Les petits sont à cran.
— N'est-ce pas le fantôme de Violette qui chante au loin et qui s'approche ?
Une enseignante intervient :
— Tout va bien les enfants, ne vous inquiétez pas, c'est une légende.
Avec un air pénétré, Victor fixe la grille d'aération par laquelle la voix est censée se répandre sur l'assistance médusée.
— Je n'entends pas bien Violette. Peut-être devrait-elle chanter un peu plus fort…
Silence de plomb, alors que la pression monte toujours chez les bambins désormais pétrifiés.
Victor s'impatiente et s'adresse à l'ouverture grillagée :
— Eugénie — pardon, je veux dire Violette —, si tu es là, chante. Si par contre tu as un problème, frappe deux coups.
Deux coups sourds résonnent à travers le mur de la loge. Un tressaillement d'effroi parcourt l'assemblée. La petite qui avait pleuré lors de l'irruption de Victor remet ça.
— Chante, gentil fantôme, chante ! implore Victor.
— Non, je ne chanterai pas. Je trouve parfaitement débile de terrifier ces gamins.

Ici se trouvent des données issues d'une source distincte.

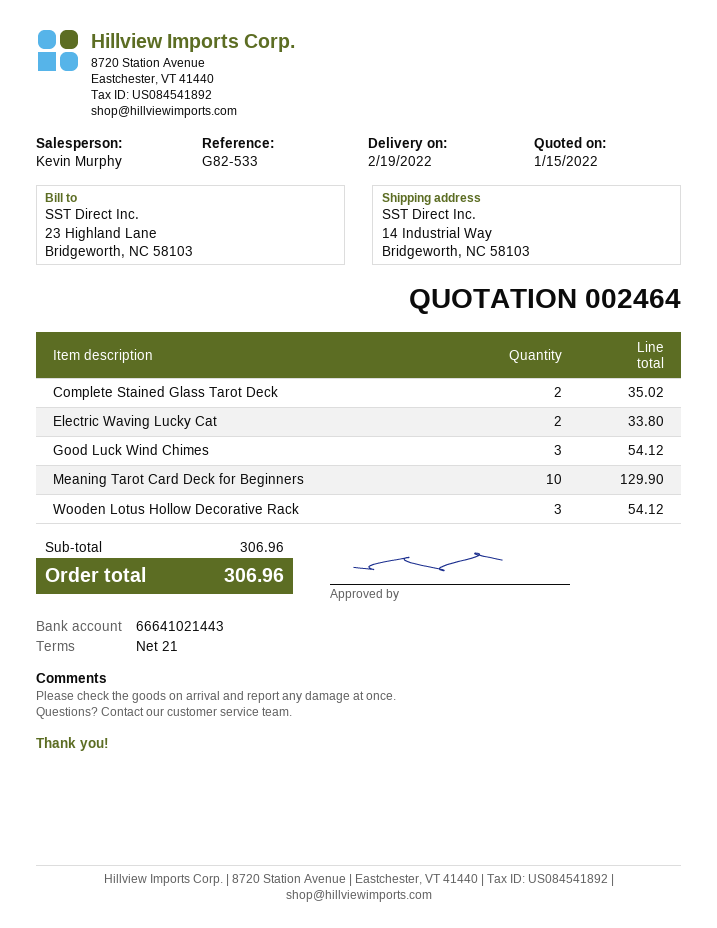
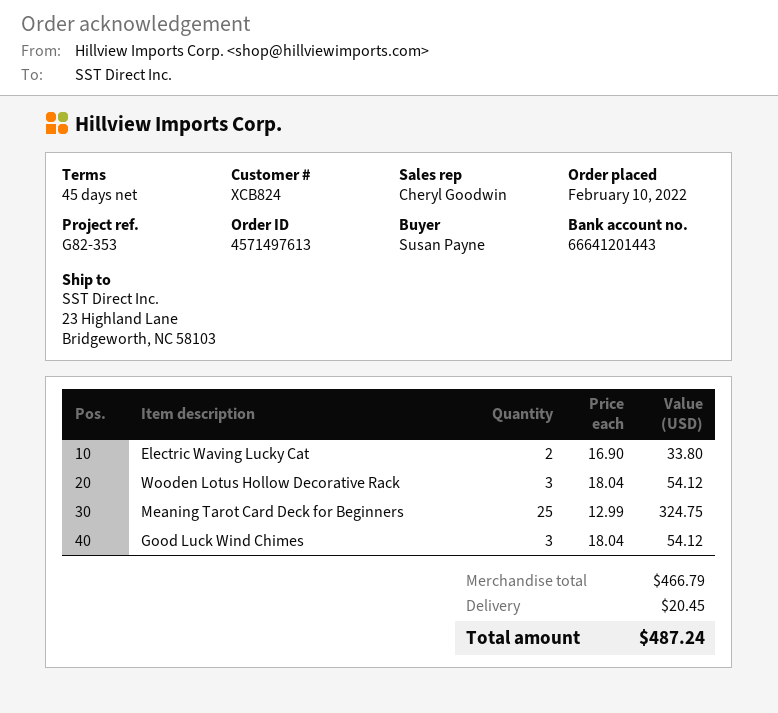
payment terms: 21 days -> 45 days
reference: G82-533 -> G82-353
sales rep: Kevin Murphy -> Cheryl Goodwin
bank account: 66641021443 -> 66641201443
ship to: 14 Industrial Way, Bridgeworth, NC 58103 -> 23 Highland Lane, Bridgeworth, NC 58103
Complete Stained Glass Tarot Deck: 2 for 35.02 -> none
Meaning Tarot Card Deck for Beginners: 10 for 129.90 -> 25 for 324.75
subtotal: 306.96 -> 466.79
shipping: none -> 20.45
total: 306.96 -> 487.24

Sortie de nulle part dans le silence tendu, la voix produit l'effet d'une étincelle dans une cuve de gaz. C'est l'explosion. Les petits se mettent instantanément à hurler en s'éparpillant dans toutes les directions. Les plus proches de la sortie s'enfuient en faisant valser leur maîtresse au passage. D'autres se couchent au sol ; il y en a un qui se cache la tête dans un fauteuil en gémissant, une autre qui se couvre la tête avec sa jupe relevée. L'apocalypse s'est abattue sur la loge 10.
Victor reste étonnamment hermétique à l'affolement qui s'est emparé de son public. Il remarque cependant qu'à cet âge, les cris des garçons sont aussi aigus que ceux des filles. Dans les deux cas, c'est une horreur pour les tympans. Il n'aurait jamais cru possible de provoquer une telle panique dans un espace si réduit. Les élèves détalent, les accompagnatrices font rempart de leur corps pour les empêcher d'approcher du parapet du balcon. Les hurlements et les pleurs résonnent dans tout le théâtre.
— Satisfaite ? demande Victor à la bouche d'aération. Non seulement tu as gâché mon histoire, mais tu les as encore plus terrifiés qu'avec ma version…
— M'en fous, proteste la voix désincarnée d'Eugénie, je ne veux plus faire ça.
Victor aperçoit des enfants qui, déjà, s'éparpillent dans la grande salle. Ils courent comme des possédés dans les allées du parterre. Désormais seul dans la loge, il s'adosse contre le mur, sous la grille.
— Eugénie, ma reine, tu aurais dû me prévenir que cela te posait un problème. On en aurait parlé.
Une des maîtresses, désemparée, passe devant la porte et regarde, incrédule, le vampire-pirate qui parle avec douceur à la grille d'aération.
La voix du « fantôme » répond :
— Je n'arrive pas à m'exprimer, je n'y arrive plus.
— Je ne te demandais pas de parler, mais de chanter. Maintenant, il va falloir que j'aille les calmer. Sinon, ils vont cauchemarder jusqu'au lycée et ça leur coûtera vingt ans de thérapie.
Victor s'avance jusqu'au balcon, surplombant la salle où les gamins courent dans tous les sens. Vus d'en haut, on dirait des souris lâchées dans un labyrinthe. Il étend les bras et s'écrie à pleins poumons :
— Pince-mi et Pince-moi sont dans un bateau !
La visite est au moins réussie sur un plan : les petits s'en souviendront toute leur vie.